> _Data extract_
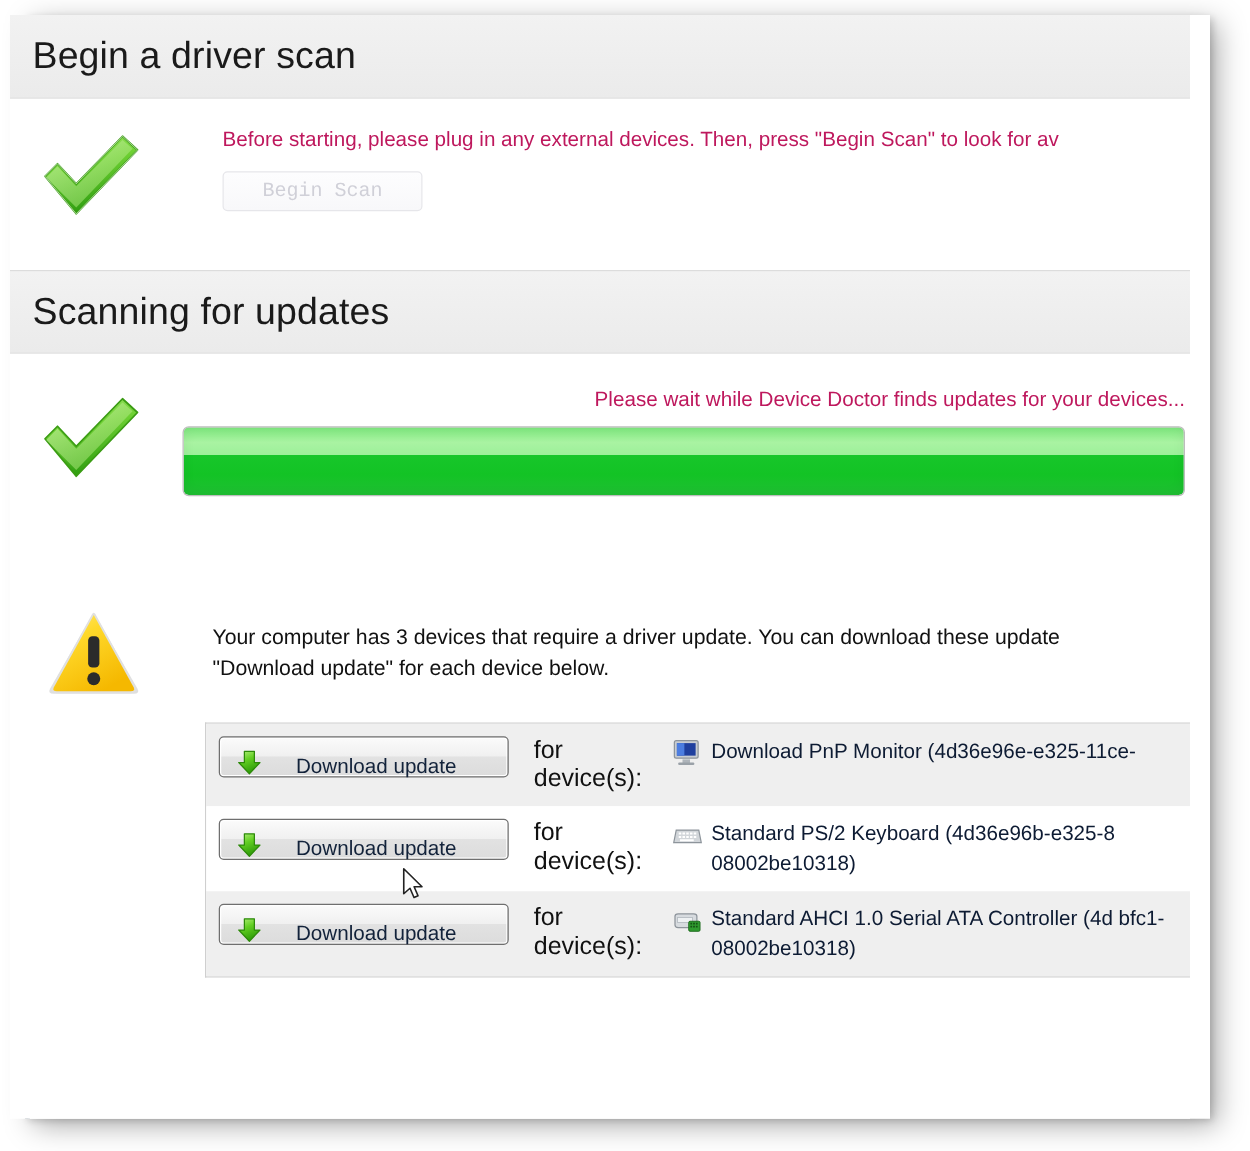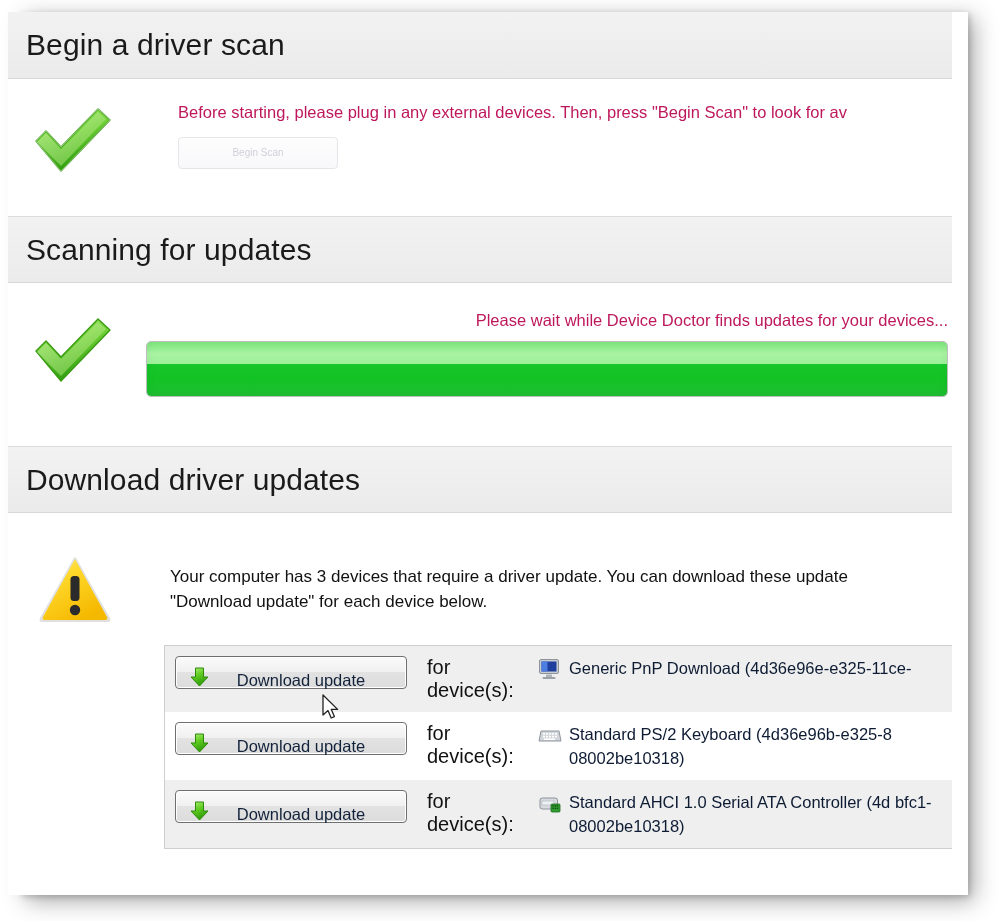--- a/index.html
+++ b/index.html
@@ -92,25 +92,26 @@
   }
 
   .begin-scan-button {
     margin-top: 14px;
     width: 160px;
     height: 32px;
     border: 1px solid #e6e6ea;
     border-radius: 4px;
     background: linear-gradient(to bottom, #fdfdfe 0%, #f8f8fa 100%);
     color: #d0d0d8;
-    font-size: 10px;
+    font-size: 16px;
     display: flex;
     align-items: center;
     justify-content: center;
     box-sizing: border-box;
+    font-family: Liberation Mono, monospace;
   }
 
   
   .progress-outer {
     margin-top: 10px;
     height: 56px;
     width: 802px;
     border-radius: 5px;
     background: #e9e9e9;
     border: 1px solid #bdbdbd;
@@ -288,23 +289,20 @@
 
       <div style="margin-left:28px; margin-top:6px;text-align:right;">
         <div class="faded-text">Please wait while Device Doctor finds updates for your devices...</div>
 
         <div class="progress-outer">
           <div class="progress-fill" style="width:100%;"></div>
         </div>
       </div>
     </div>
 
-    <div class="section-header">
-      <div class="section-title">Download driver updates</div>
-    </div>
 
     <div class="section-body" style="padding-top:22px;">
 
       <div style="display:flex; align-items:center;margin-top:12px;">
         <div class="warn-icon" style="margin-left:28px; margin-top:3px;">
           <svg viewBox="0 0 78 78" width="78" height="78">
             <defs>
               <linearGradient id="warnG" x1="0" y1="0" x2="0.6" y2="1">
                 <stop offset="0%" stop-color="#ffe97a"></stop>
                 <stop offset="35%" stop-color="#ffd92b"></stop>
@@ -347,21 +345,21 @@
           <div class="device-name-cell">
             <span class="device-icon">
               <svg viewBox="0 0 24 22" width="24" height="22">
                 <rect x="1.5" y="1.5" width="19" height="14" rx="1.5" fill="#c8cdd2" stroke="#8d949b" stroke-width="1"></rect>
                 <rect x="3.5" y="3.5" width="15" height="10" fill="#1f3f9e"></rect>
                 <rect x="3.5" y="3.5" width="6" height="10" fill="#4c7de0"></rect>
                 <rect x="8" y="16.5" width="6" height="3" fill="#aeb4ba"></rect>
                 <rect x="4.5" y="19" width="13" height="2" rx="1" fill="#9aa1a8"></rect>
               </svg>
             </span>
-            <span class="device-name">Generic PnP Download (4d36e96e-e325-11ce-</span>
+            <span class="device-name">Download PnP Monitor (4d36e96e-e325-11ce-</span>
           </div>
         </div>
 
         <div class="device-row plain">
           <div class="dl-button">
             <span class="dl-arrow">
               <svg viewBox="0 0 21 22" width="21" height="22">
                 <path d="M6.5 2 L14.5 2 L14.5 11 L19 11 L10.5 20 L2 11 L6.5 11 Z" fill="url(#arrG)" stroke="#2d8a0a" stroke-width="1" stroke-linejoin="round"></path>
               </svg>
             </span>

> _Work request_
Please state how many lines in the entries above include the word "offset", giving only the number.

> _Solution_
2